Il ne s'agit pas de stigmatiser ces travailleurs qui sont une composante essentielle de la vitalité de nos territoires et qui seront toujours libres de chercher un emploi dans le pays de leur choix, mais de mieux accompagner les demandeurs d'emploi frontaliers qui chercheraient en France.
L'assurance chômage doit continuer de jouer pleinement son rôle de filet de sécurité pour tous les travailleurs, tout en répondant aux impératifs d'incitation au retour à l'emploi et de soutenabilité de la trajectoire financière.

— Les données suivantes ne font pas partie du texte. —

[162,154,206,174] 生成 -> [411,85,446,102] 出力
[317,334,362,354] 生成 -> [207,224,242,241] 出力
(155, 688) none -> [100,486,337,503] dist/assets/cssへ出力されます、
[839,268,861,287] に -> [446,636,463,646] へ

Enfin, au niveau bilatéral, il nous faut également travailler directement avec la Suisse à un système plus équilibré pour la France.
Vous avez compris, madame la députée, qu'Astrid Panosyan-Bouvet est pleinement mobilisée sur cette problématique, qu'elle prend très au sérieux, et que vous pouvez compter sur sa pleine détermination.
M. le président . La parole est à Mme Virginie Duby-Muller.
Mme Virginie Duby-Muller . Je vous remercie, monsieur le ministre, de m'avoir transmis les éléments de réponse de votre collègue, qui s'était engagée, avant la censure, à venir en Haute-Savoie. J'espère pouvoir l'y accueillir.
Bien sûr, il faut travailler non seulement à l'échelon européen, mais aussi avec nos partenaires suisses. Nous comptons vraiment sur elle pour avancer sur ce dossier. La France a de l'argent à récupérer.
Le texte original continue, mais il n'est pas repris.